# Implementing Regression Discontinuity Design in Python
### by [Jason DeBacker](http://jasondebacker.com), October 2021

This notebook provides an example of an regression discontinuity design in Python.

## Example: Lee (*Journal of Econometrics*, 2008)

[Lee (2008)](https://www.princeton.edu/~davidlee/wp/RDrand.pdf) seeks to answer an empirical question - how big is the incumbency advantage in the U.S. House? - and provide a methodological contribution - can we use regression discontinuity design to identify causal effects if the running variable is endogenous?

Economists and political scientists have studied the incumbency advantage for decades.  The main empirical challenge here is obvious: incumbents are from a selected sample - they were elected to office in the first place!  So simply looking at the rate at which incumbents win elections doesn't tell you anything about the causal impact of incumbency on elections.  Rather, it could just be evidence that good candidates do better than poorer candidates.  There have been a number of interesting approaches to tackle this problem, including [Levitt (*Journal of Political Economy*, 1994)](http://pricetheory.uchicago.edu/levitt/Papers/LevittUsingRepeatChallengers1994.pdf) who uses elections where the challenging candidate is the same.

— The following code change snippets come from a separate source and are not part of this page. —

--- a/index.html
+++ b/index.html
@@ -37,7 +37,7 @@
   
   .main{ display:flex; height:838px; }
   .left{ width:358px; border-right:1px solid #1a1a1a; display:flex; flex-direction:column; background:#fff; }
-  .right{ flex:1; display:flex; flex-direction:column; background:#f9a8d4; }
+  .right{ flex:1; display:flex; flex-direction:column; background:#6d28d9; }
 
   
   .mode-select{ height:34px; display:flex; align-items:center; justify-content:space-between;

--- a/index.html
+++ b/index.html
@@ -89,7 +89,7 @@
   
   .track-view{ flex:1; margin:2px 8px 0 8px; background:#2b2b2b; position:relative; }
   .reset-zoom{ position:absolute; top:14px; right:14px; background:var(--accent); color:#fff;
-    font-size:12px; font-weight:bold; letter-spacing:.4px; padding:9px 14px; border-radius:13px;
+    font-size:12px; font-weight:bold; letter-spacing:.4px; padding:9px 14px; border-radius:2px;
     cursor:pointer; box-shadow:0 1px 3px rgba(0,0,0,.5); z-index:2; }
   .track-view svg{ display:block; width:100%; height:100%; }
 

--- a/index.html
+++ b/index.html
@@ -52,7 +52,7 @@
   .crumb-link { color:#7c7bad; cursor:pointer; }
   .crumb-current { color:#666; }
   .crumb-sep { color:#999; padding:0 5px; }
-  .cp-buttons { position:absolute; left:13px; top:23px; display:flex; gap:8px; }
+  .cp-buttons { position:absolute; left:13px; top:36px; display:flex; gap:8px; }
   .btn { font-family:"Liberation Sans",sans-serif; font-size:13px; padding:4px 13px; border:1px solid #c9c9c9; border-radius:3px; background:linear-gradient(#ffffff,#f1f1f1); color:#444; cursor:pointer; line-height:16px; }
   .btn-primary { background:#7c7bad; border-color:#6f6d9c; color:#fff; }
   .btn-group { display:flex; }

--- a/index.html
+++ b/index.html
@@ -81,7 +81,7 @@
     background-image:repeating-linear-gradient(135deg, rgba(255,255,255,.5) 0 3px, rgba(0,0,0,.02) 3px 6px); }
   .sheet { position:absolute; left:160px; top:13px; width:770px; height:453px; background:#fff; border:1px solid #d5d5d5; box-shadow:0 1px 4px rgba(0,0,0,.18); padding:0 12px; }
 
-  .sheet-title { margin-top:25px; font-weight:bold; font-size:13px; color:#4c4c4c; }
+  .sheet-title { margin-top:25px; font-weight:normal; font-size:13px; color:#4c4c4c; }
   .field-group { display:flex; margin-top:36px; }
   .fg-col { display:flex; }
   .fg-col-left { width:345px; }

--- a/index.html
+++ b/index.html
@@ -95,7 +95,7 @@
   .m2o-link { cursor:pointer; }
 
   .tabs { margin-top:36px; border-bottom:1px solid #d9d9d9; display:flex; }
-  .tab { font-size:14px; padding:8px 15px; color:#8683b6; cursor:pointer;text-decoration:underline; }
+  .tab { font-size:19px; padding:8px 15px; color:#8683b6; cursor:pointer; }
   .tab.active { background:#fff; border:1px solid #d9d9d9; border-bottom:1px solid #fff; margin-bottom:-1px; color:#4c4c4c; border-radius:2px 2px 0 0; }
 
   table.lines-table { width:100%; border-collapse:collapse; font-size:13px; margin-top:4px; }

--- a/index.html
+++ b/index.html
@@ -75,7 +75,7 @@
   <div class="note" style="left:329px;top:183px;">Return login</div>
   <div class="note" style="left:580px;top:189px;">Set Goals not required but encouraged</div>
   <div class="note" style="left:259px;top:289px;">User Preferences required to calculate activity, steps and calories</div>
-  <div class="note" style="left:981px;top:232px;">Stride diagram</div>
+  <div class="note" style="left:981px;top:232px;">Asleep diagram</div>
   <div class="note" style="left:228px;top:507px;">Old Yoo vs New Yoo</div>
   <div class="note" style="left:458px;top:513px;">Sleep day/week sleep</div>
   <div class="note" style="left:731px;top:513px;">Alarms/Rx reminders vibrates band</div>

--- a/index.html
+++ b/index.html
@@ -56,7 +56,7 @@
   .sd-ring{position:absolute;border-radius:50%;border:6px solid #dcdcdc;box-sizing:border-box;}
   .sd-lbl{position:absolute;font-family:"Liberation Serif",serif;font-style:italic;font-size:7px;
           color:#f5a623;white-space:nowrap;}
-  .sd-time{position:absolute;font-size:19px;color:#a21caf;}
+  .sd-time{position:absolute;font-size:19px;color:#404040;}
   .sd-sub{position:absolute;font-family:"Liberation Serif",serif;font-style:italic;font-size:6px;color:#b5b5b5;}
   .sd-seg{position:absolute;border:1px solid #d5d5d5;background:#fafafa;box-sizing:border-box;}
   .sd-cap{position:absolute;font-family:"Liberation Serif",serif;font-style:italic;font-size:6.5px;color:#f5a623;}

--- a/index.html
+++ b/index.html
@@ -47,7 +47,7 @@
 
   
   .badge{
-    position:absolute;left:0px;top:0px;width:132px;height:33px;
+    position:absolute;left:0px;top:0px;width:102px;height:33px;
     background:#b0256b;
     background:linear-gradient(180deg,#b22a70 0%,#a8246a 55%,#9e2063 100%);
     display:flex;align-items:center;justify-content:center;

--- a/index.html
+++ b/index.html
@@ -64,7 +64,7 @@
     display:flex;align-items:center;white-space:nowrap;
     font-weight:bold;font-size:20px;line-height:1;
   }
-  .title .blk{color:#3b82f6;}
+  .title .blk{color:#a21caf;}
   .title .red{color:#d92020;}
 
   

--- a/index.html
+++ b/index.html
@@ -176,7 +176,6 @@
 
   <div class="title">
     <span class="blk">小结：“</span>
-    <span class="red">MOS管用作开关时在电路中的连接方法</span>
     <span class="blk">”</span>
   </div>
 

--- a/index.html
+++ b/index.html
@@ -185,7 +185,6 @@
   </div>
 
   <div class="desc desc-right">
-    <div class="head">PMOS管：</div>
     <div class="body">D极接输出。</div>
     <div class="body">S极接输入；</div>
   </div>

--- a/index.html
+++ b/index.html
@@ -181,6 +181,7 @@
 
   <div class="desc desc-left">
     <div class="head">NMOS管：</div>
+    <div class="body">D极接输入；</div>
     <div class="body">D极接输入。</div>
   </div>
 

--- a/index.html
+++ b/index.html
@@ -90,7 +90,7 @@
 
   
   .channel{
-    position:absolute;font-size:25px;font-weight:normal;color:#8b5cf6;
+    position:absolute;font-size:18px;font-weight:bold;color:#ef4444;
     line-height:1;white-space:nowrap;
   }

Lee's important idea: let's look at close elections.  These could have gone either way, so the candidates who were running were of similar quality, but one just one.  And that narrow victor of the election at time $t$ now has the advantage of incumbency at $t+1$.  So we should be able to identify the incumbency advantage by looking at how candidates who narrowly won the election at time $t$ perform at time $t+1$.  More specifically, Lee (2008) looks at the incumbency advantage accruing to the party (and not to a specific candidate).  But the idea is the same (and in fact, since most incumbents run again, the effects on the party and the individual and quantitatively similar as well).

We'll replicate Lee's analysis here.  To begin, I've downloaded the Election Table data from the the ICPSR's [Database of United States Congressional Historical Statistics](http://www.icpsr.umich.edu/icpsrweb/ICPSR/studies/3371?q=congressional+election) as a Stata datafile, renamed `Election_Data.dta` and placed it in `./data/`.

With these data we won't have all the elections considered by Lee (2008) and so won't be able to replicate his analysis exactly, but these are close enough.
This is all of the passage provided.